Just joined the queue!


----------



## PatrickW (Apr 20, 2020)

LunarMako said:


> I don't know what happen. I heard the ding and it said I was the 3 third in the queue but did not see DODO code. I cancelled and re-joined so hopefully it works this time.



Ah, bummer. If it bugs out again, please don't hestitate and DM me for a code! It's unfair to wait multiple times


----------



## Grudy (Apr 20, 2020)

It just happened to me =(  It refreshed on its own. Just joined the queue again.


----------



## PatrickW (Apr 20, 2020)

Seems it's still a very buggy piece of software. If it happens again, DM for a code please!


----------



## courtky (Apr 20, 2020)

I think some aren't leaving the queue :s


----------



## PatrickW (Apr 20, 2020)

courtky said:


> I think some aren't leaving the queue :s



If they don't it's not a problem at all.  I guess kicking people after like 15 minutes is fine. That should be plenty of time to get your DIY 

Edit: And a few more people on the island isn't a problem either


----------



## Aftereight (Apr 20, 2020)

On my way in as Aubrey in the queue!


----------



## PixelSammie (Apr 20, 2020)

joining! <3


----------



## DarkMyst (Apr 20, 2020)

Im in the queue, not sure how this works haha. Im Sou :>


----------



## PatrickW (Apr 20, 2020)

DarkMyst said:


> Im in the queue, not sure how this works haha. Im Sou :>


Just wait until you hear a bell, refresh the page and you should get a code to join the island


----------



## DinoTown (Apr 20, 2020)

Joined the queue - thanks so much, been looking for this DIY everywhere!


----------



## sleepydreepy (Apr 20, 2020)

joined the queue! thank you


----------



## PatrickW (Apr 20, 2020)

DinoTown said:


> Joined the queue - thanks so much, been looking for this DIY everywhere!
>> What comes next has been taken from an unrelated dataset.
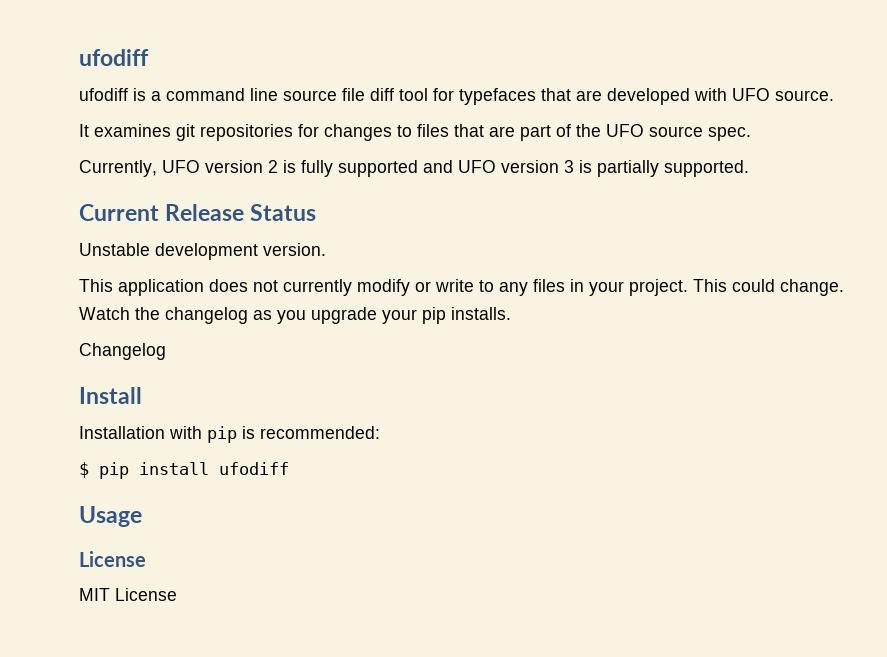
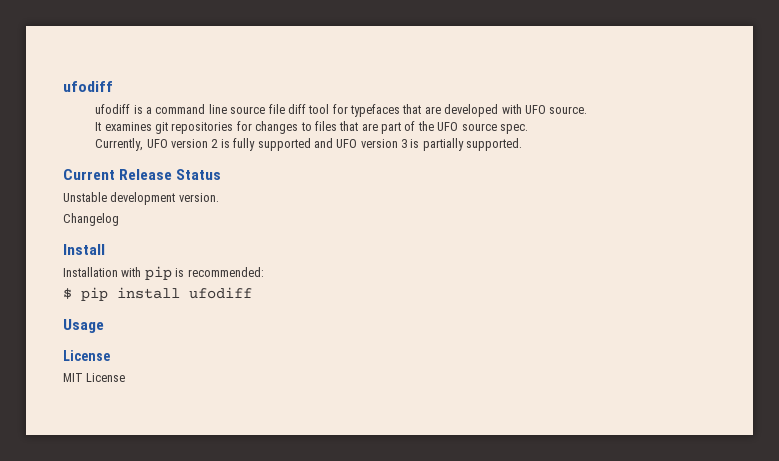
[79,279,844,296] [79,307,511,324] // This application does not currently modify or write to any files in your project. This could change. Watch the changelog as you upgrade your pip installs. -> (219, 197) none

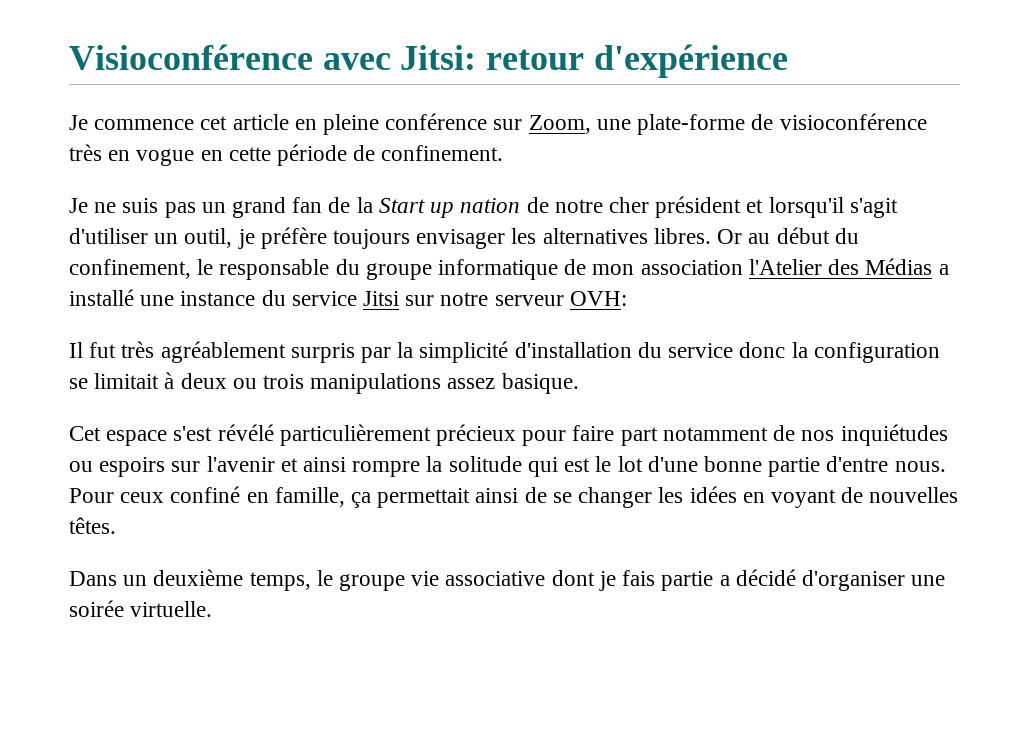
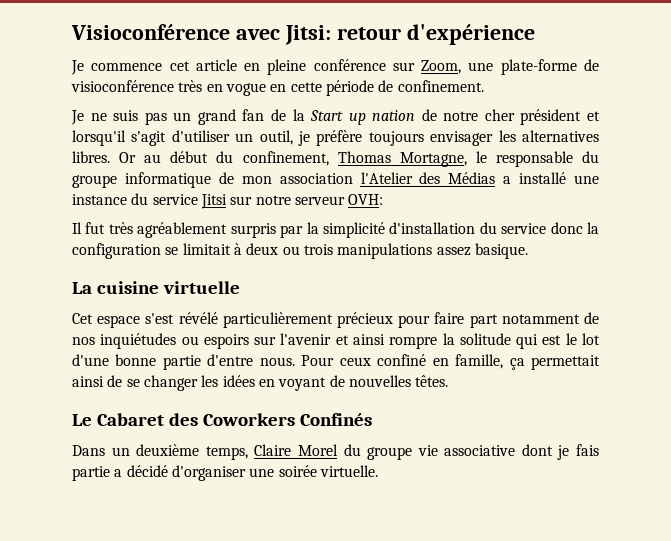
(191, 269) none -> [337,151,467,167] Thomas Mortagne,
(579, 383) none -> [72,281,240,294] // La cuisine virtuelle
(116, 525) none -> [72,413,372,426] // Le Cabaret des Coworkers Confinés
[316,570,333,586] le -> [254,444,361,456] Claire Morel du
I hope he keeps going so you can get it!


----------



## OtterFloof (Apr 20, 2020)

I'm in the queue!


----------



## Galactic Fork (Apr 20, 2020)

Thanks!!  I like your layout!


----------



## PatrickW (Apr 20, 2020)

Galactic Fork said:


> Thanks!!  I like your layout!



You're welcome and thank you for the kind words. The layout is still under heavy construction, trying to figure out what to do with my villager houses 

	Post automatically merged: Apr 20, 2020

And Boots the munchie has stopped crafting! The queue is locked right now. Thanks so much for your generosity and for popping by!


----------